[TASK REQUIREMENTS] Determine the number of lines in the data that contain "snapshots". Answer with that number only.

Top of DATASET EXCERPTS

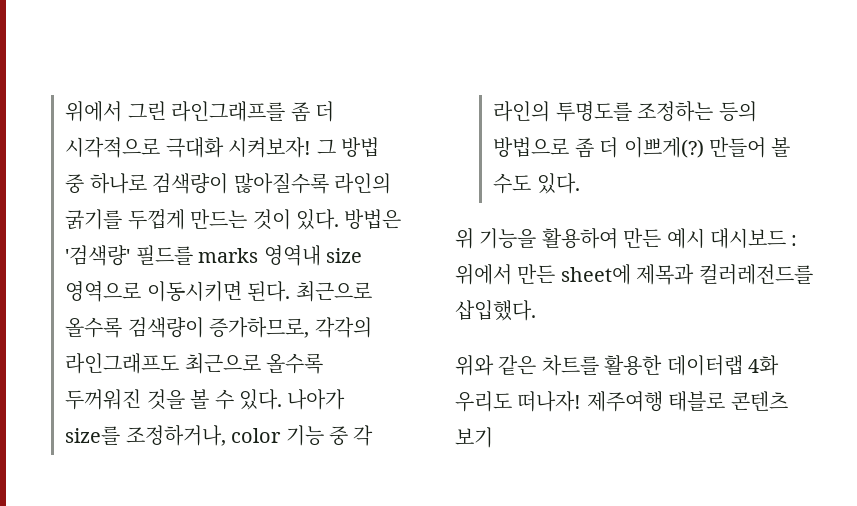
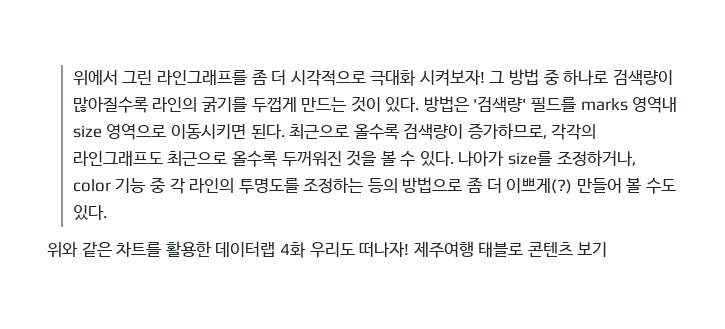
[455,228,798,249] [455,264,813,285] [455,300,536,321] // 위 기능을 활용하여 만든 예시 대시보드 : 위에서 만든 sheet에 제목과 컬러레전드를 삽입했다. -> (107, 212) none

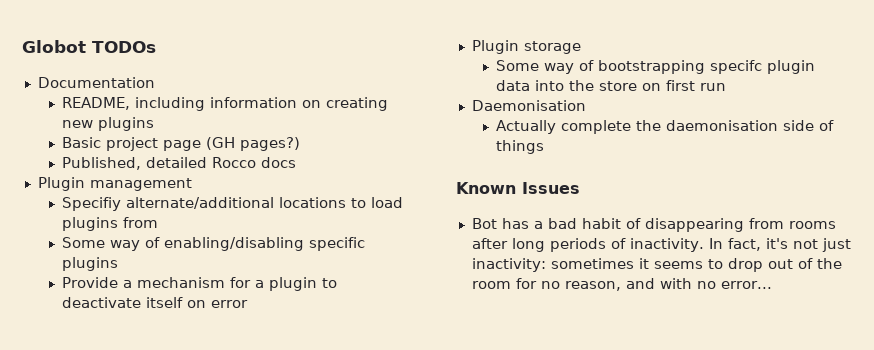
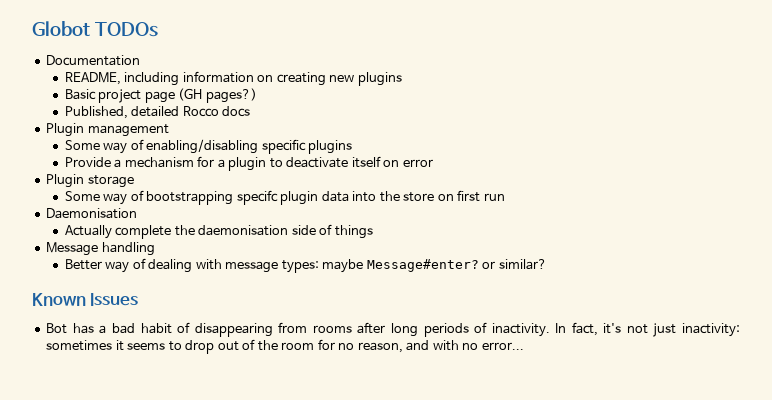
[61,197,403,211] [61,217,158,231] // Specifiy alternate/additional locations to load plugins from -> (169, 130) none
(544, 147) none -> [46,242,155,256] [64,258,547,273] // Message handling // Better way of dealing with message types: maybe Message#enter? or similar?

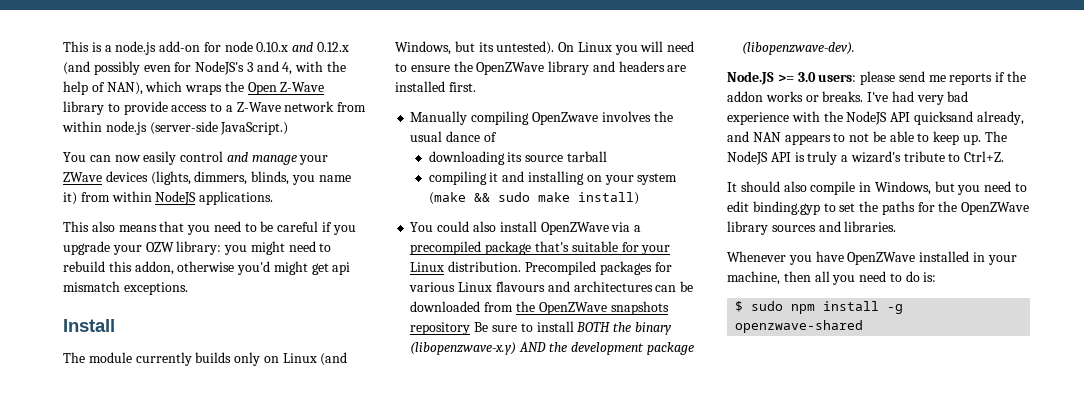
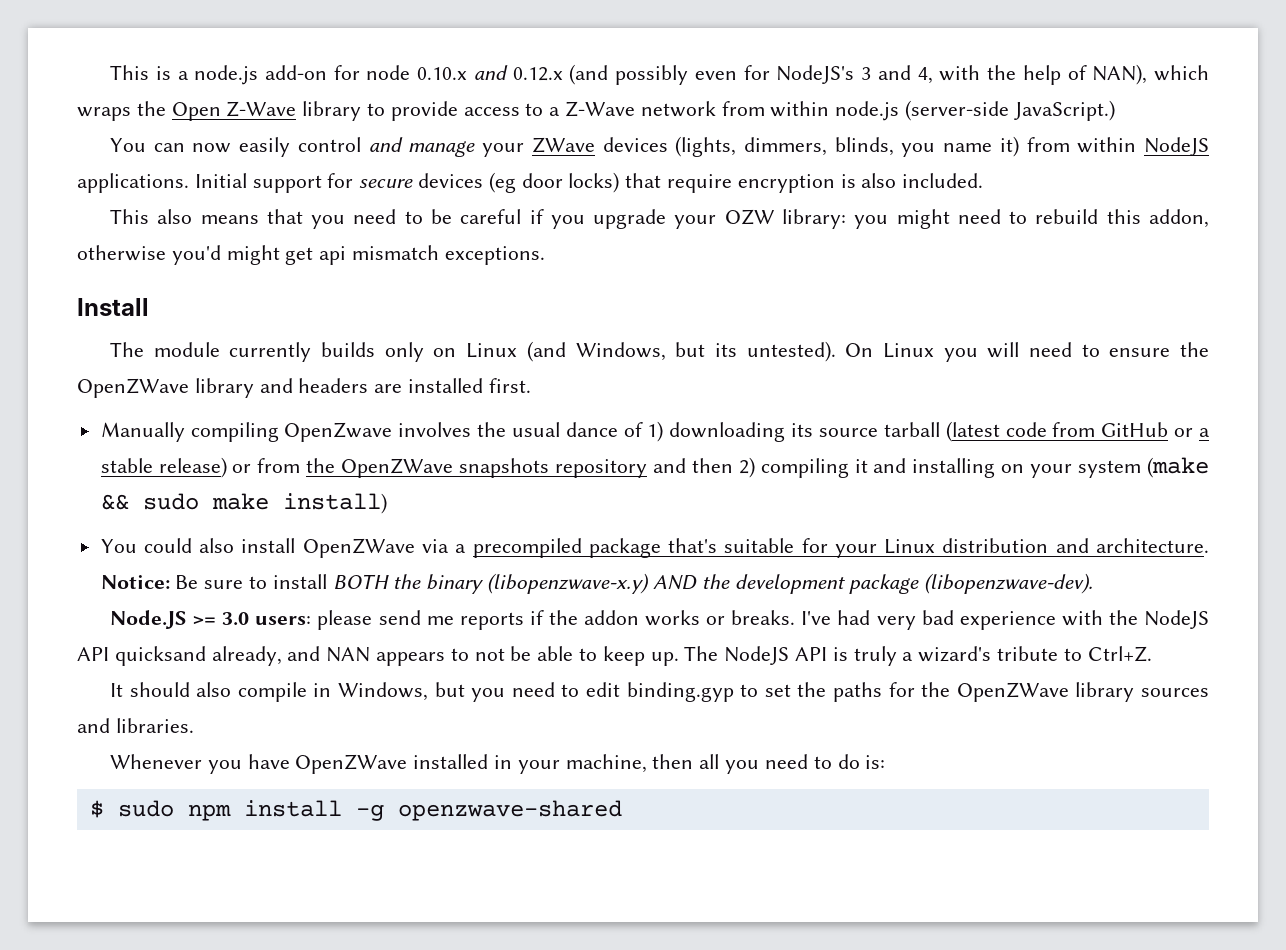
(274, 198) none -> [194,172,984,193] Initial support for secure devices (eg door locks) that require encryption is also included.
(497, 137) // -> [647,421,664,442] 1)
(608, 156) // -> [945,421,1210,442] [100,457,755,478] (latest code from GitHub or a stable release) or from the OpenZWave snapshots repository and then 2)
[448,261,672,275] [409,281,694,292] [410,301,669,315] [410,322,471,335] distribution. Precompiled packages for various Linux flavours and architectures can be downloaded from the OpenZWave snapshots repository -> [942,538,1209,553] [100,575,170,589] distribution and architecture. Notice:

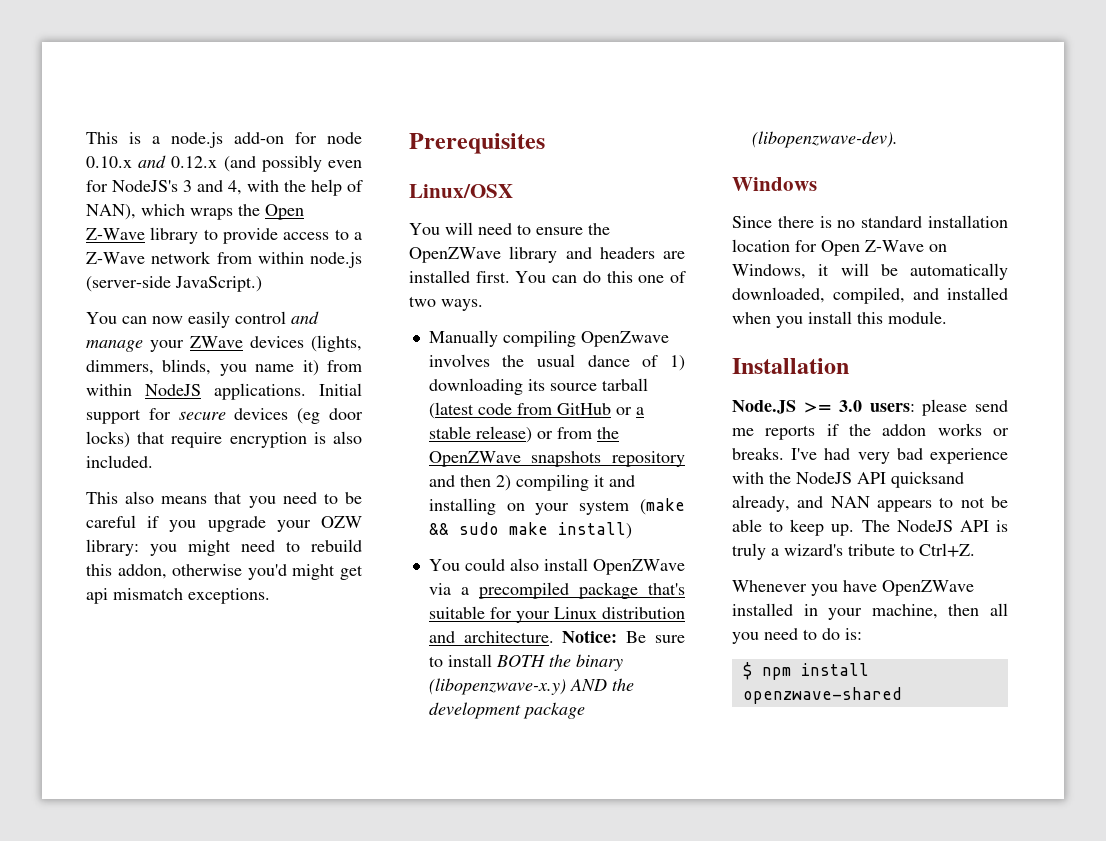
[77,298,149,316] [110,341,978,362] Install // The module currently builds only on Linux (and Windows, but its untested). On Linux you -> [409,133,545,154] [409,184,513,198] [409,223,440,235] Prerequisites // Linux/OSX // You
(531, 385) none -> [515,271,686,283] [409,296,483,311] You can do this one of two ways.
(1094, 583) none -> [732,177,817,191] [732,215,1008,228] [732,239,947,256] [732,263,1008,280] [732,287,1008,304] [732,311,947,328] [732,358,849,374] // Windows // Since there is no standard installation location for Open Z-Wave on Windows, it will be automatically downloaded, compiled, and installed when you install this module. // Installation
[110,682,1209,702] [77,718,194,733] // It should also compile in Windows, but you need to edit binding.gyp to set the paths for the OpenZWave library sources and libraries. -> (975, 550) none
[117,800,174,817] sudo -> (752, 671) none
[355,804,384,821] -g -> (869, 669) none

Bottom of DATASET EXCERPTS

[RESPONSE TO THE TASK] 2